Produce a faithful copy of every record below, without the pictures.

Web document revisions

◆ ◆ ◆ ◆

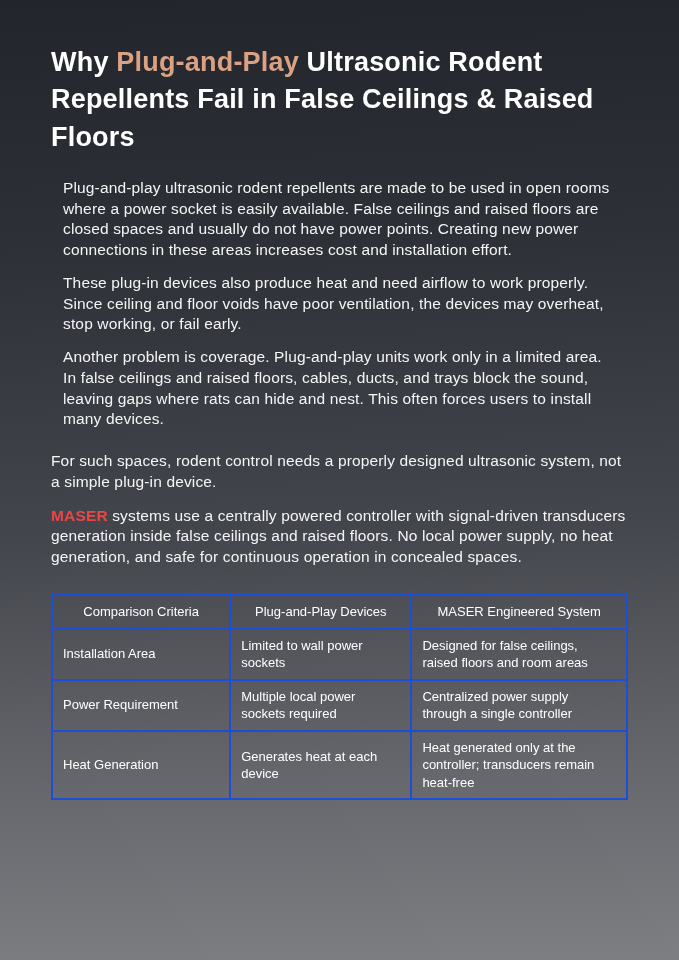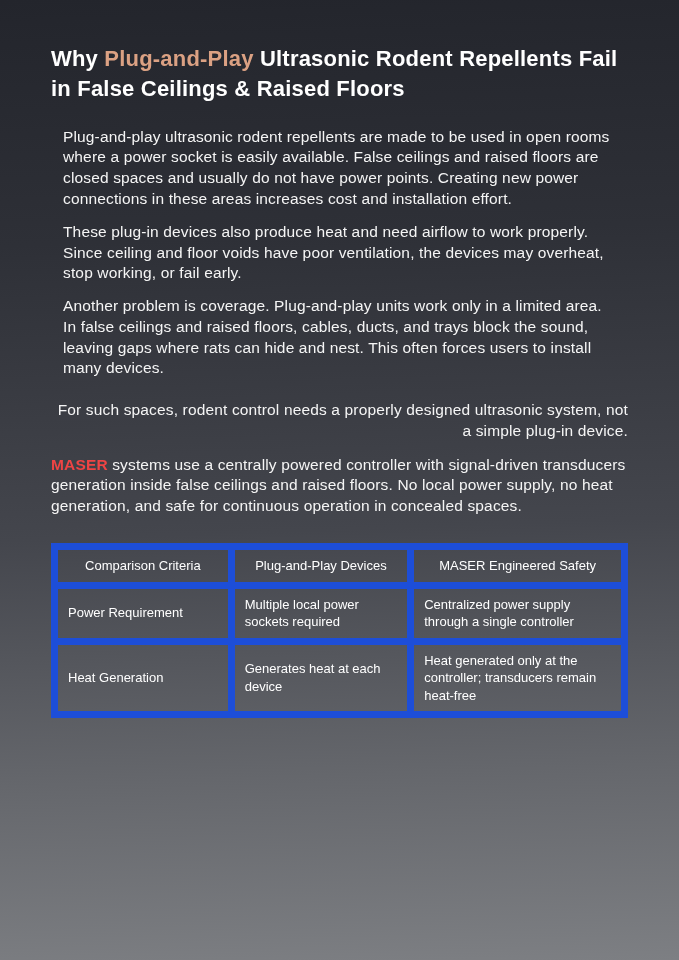"Why Plug-and-Play Ultrasonic Rodent" h1.title { font-size: 22px -> 27px }
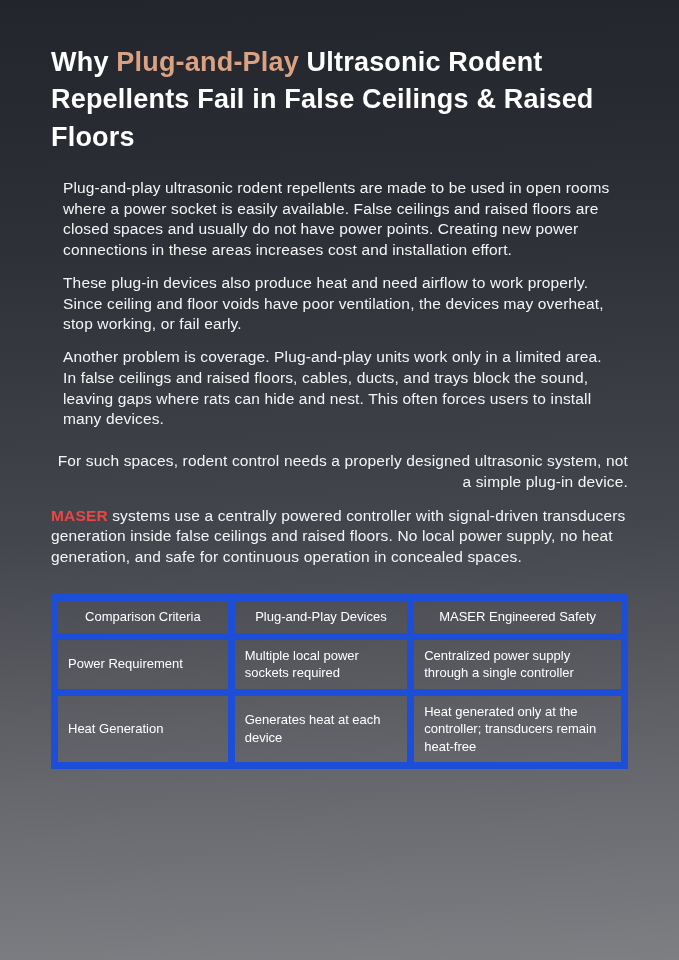"For such spaces, rodent control" .gap-md { text-align: right -> none }
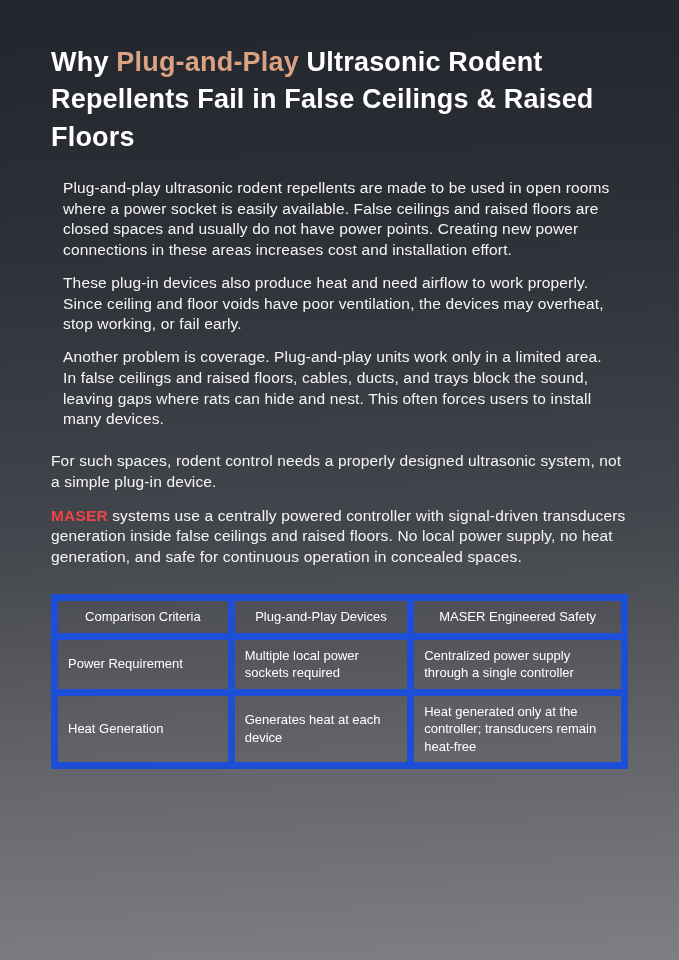"Comparison Criteria" table.compare th, table.compare td { border: 7px solid #1d4ed8 -> 2px solid #1d4ed8 }
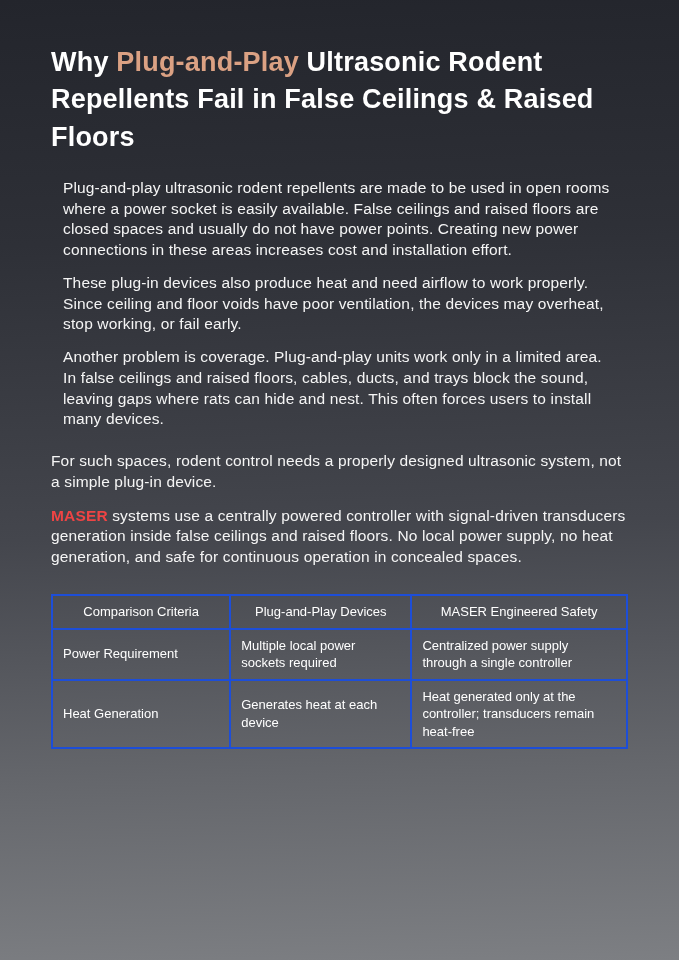"MASER Engineered Safety" th.col3 { text: Safety -> System }
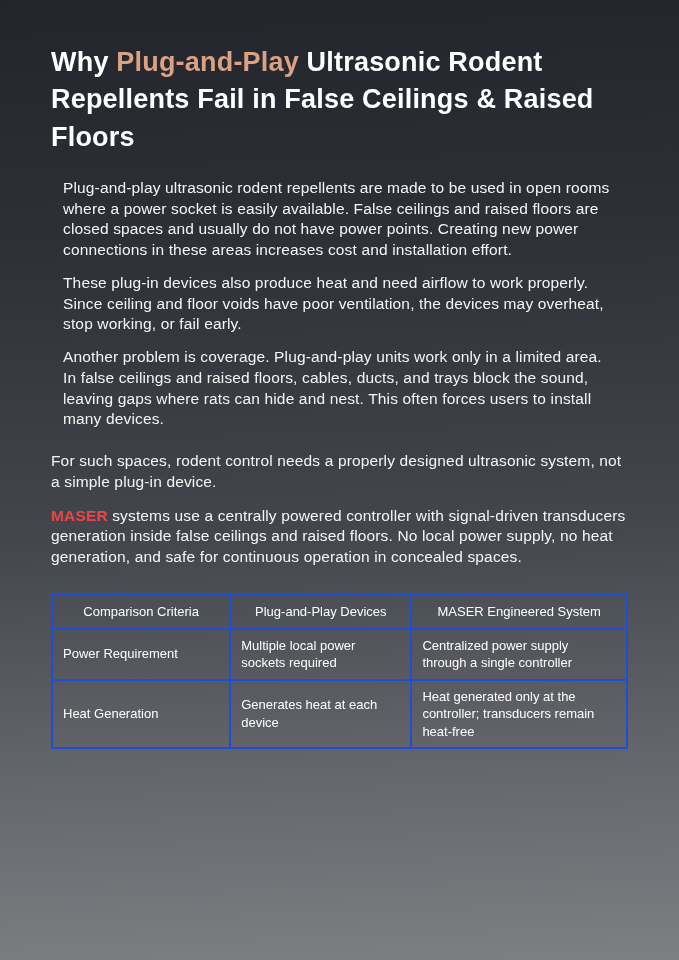"Installation Area" tr { html: none -> <tr> <td>Installation Area</td> <td>Limited to wall power sockets</td> <td>Designed for false ceilings, raised floors and room areas</td> </tr> }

◆ ◆ ◆ ◆

* _ANSWER SPACE_:
"Why Plug-and-Play Ultrasonic Rodent" h1.title { font-size: 22px -> 27px }
"For such spaces, rodent control" .gap-md { text-align: right -> none }
"Comparison Criteria" table.compare th, table.compare td { border: 7px solid #1d4ed8 -> 2px solid #1d4ed8 }
"MASER Engineered Safety" th.col3 { text: Safety -> System }
"Installation Area" tr { html: none -> <tr> <td>Installation Area</td> <td>Limited to wall power sockets</td> <td>Designed for false ceilings, raised floors and room areas</td> </tr> }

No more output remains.